Now in my third week of treatment, my throat just began to restrict plus I have thick saliva that I must spit out often. There are meds that help with these side effects. So yes it has begun to suck - but it sure beats the alternative. My Doc has been wonderfully honest with me about the difficulties that lie ahead - but together we shall positively persevere. I have much to live for and miles to go before I sleep. I wish the same for you.
Hang in there! I recommend Dr. David Routman Radiologist who was excellent for my similar cancer to yours. I had 33 radiation treatments and 6 Chemo’s in 6 weeks. Proton beam was the difference to me in my recover as I had very few side effects.
Thanks @colleenyoung, I guess I’ve hit the cancer lottery. I just got all this news late late week and Im still waiting on the referral to the radiation oncologist and, yes, I have lots of questions. Im also looking to get a second opinion. But, I know from experience there is a cancer playbook and a flow chart for every cancer. Im sure thats where the recommendation is coming from. Im hoping to hear from others who may have gone through this, with or without radiation.
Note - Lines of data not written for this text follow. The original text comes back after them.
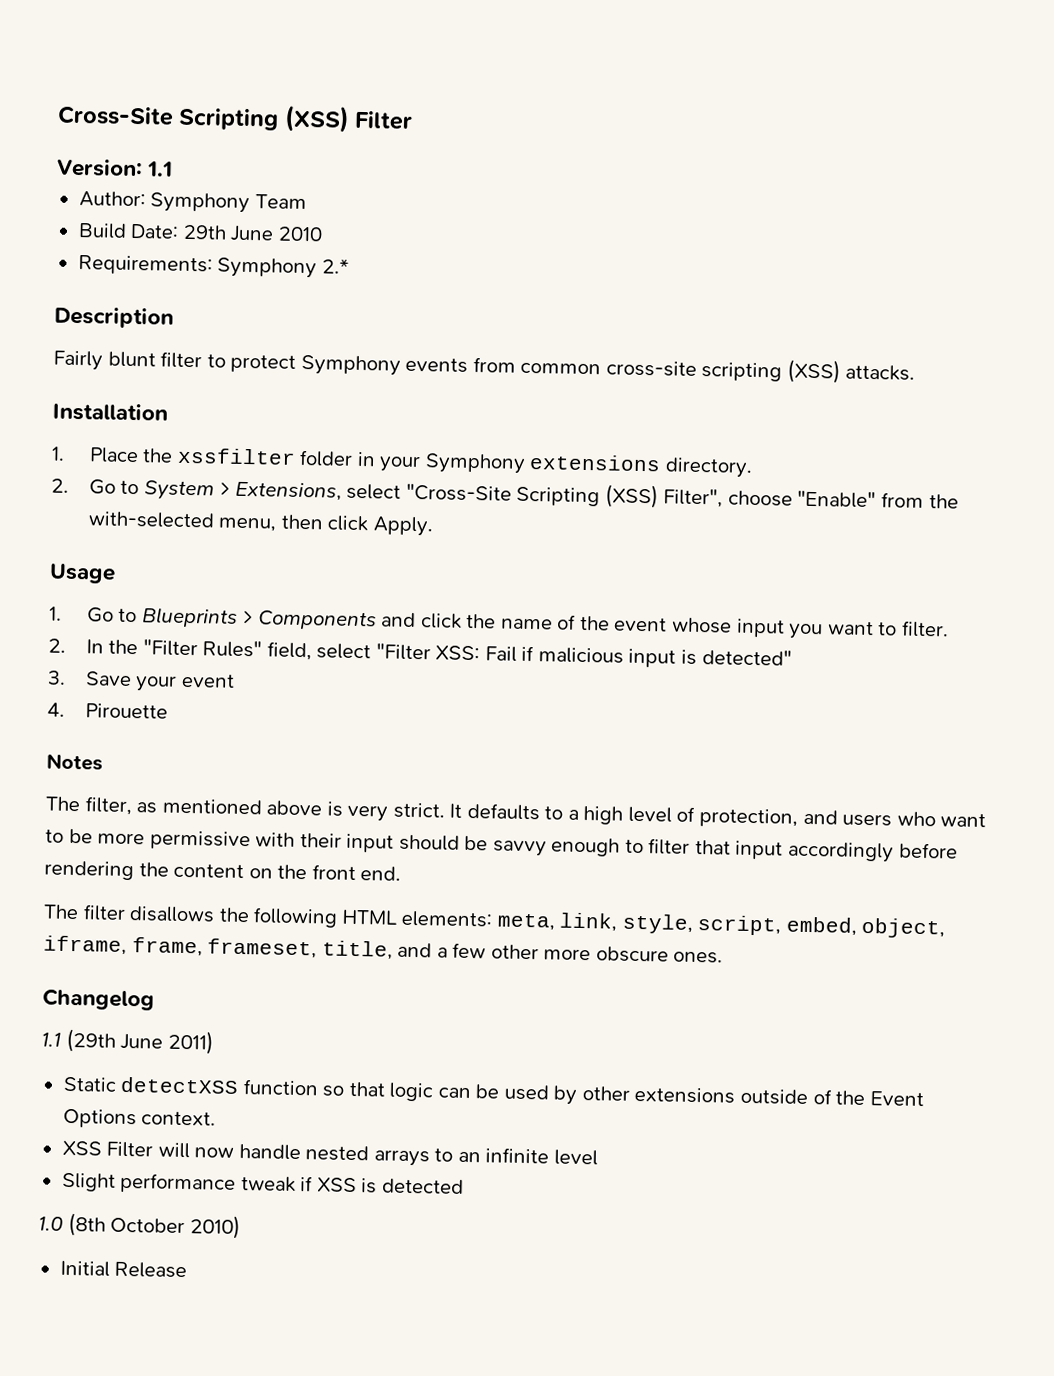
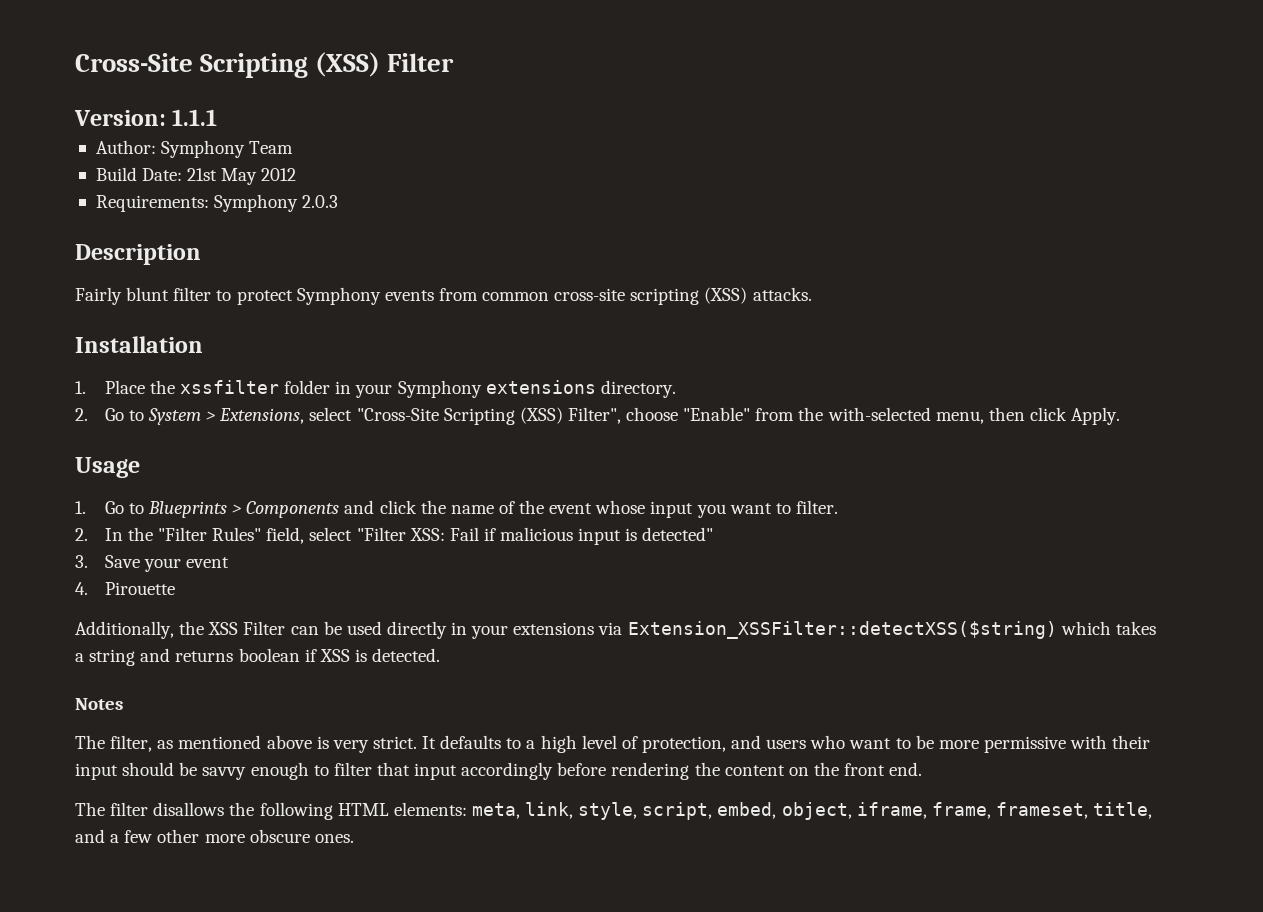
[146,161,174,177] 1.1 -> [172,109,218,126] 1.1.1
[182,224,323,242] 29th June 2010 -> [187,168,297,185] 21st May 2012
[321,258,349,274] 2.* -> [302,195,339,208] 2.0.3
(168, 711) none -> [75,621,1156,639] [75,648,441,666] // Additionally, the XSS Filter can be used directly in your extensions via Extension_XSSFilter::detectXSS($string) which takes a string and returns boolean if XSS is detected.
[42,988,155,1011] [41,1028,214,1055] [62,1076,924,1107] [62,1108,217,1129] [61,1140,598,1167] [61,1172,464,1194] [38,1212,241,1240] [59,1260,188,1279] // Changelog // 1.1 (29th June 2011) // Static detectXSS function so that logic can be used by other extensions outside of the Event Options context. // XSS Filter will now handle nested arrays to an infinite level // Slight performance tweak if XSS is detected // 1.0 (8th October 2010) // Initial Release -> (354, 838) none

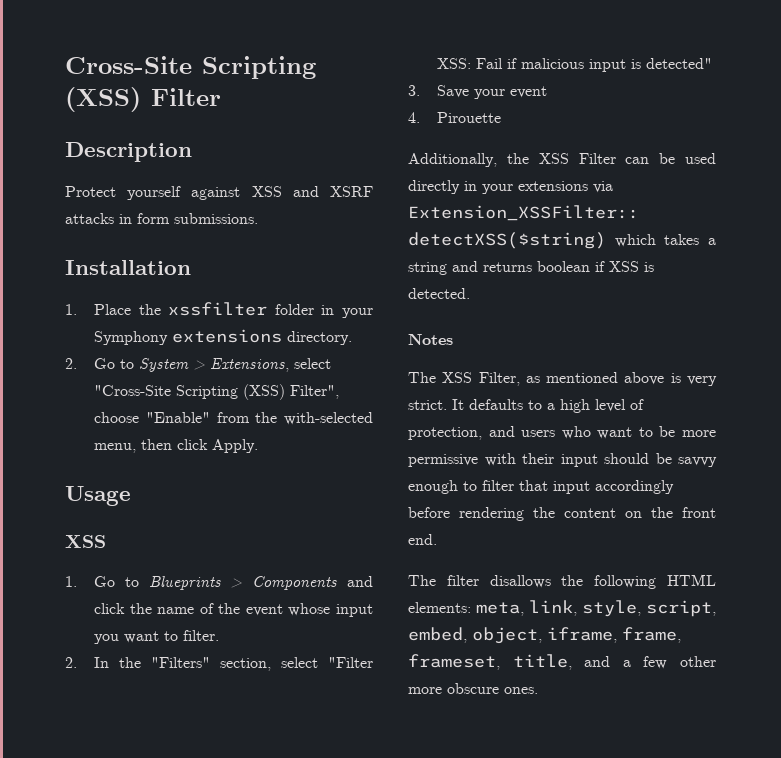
[74,109,218,126] [95,140,294,158] [95,167,297,185] [95,194,339,212] [75,244,201,265] [75,287,812,305] Version: 1.1.1 // Author: Symphony Team // Build Date: 21st May 2012 // Requirements: Symphony 2.0.3 // Description // Fairly blunt filter to protect Symphony events from common cross-site scripting (XSS) attacks. -> [65,142,192,162] [65,186,373,200] [65,213,258,224] Description // Protect yourself against XSS and XSRF attacks in form submissions.
(140, 467) none -> [65,535,106,548] // XSS
[158,527,305,544] "Filter Rules" field, -> [151,657,272,671] "Filters" section,
[110,735,153,752] filter, -> [442,372,520,386] XSS Filter,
@fwpoole, I'm so sorry to hear that the big "C" has struck twice - lymphoma and now throat cancer. I moved your message to the Head & Neck Cancers group where you can meet others like @karly @skoshi, @margieinia @fxdwing and @catlyn. They can also share their treatment experiences.
Fwpoole, I can understand your reluctance to have radiation therapy given your brother-in-law's experience and your claustrophobia. Remember that not all radiation is the same. Your brother-in-law's experience will not be yours. Before dismissing radiation therapy, I personally think it is worth having a heart-to-heart with your radiation oncologist. Explain to him you concerns and reluctance. Find out what alternatives there might be. Ask what would be the prognosis without radiation. How do they help people who are anxious about closed spaces? Etc.
The final decision is always yours, but I recommend having all the information to make an informed decision, including perhaps a second opinion. Have you thought of getting a second opinion? When do you start chemo?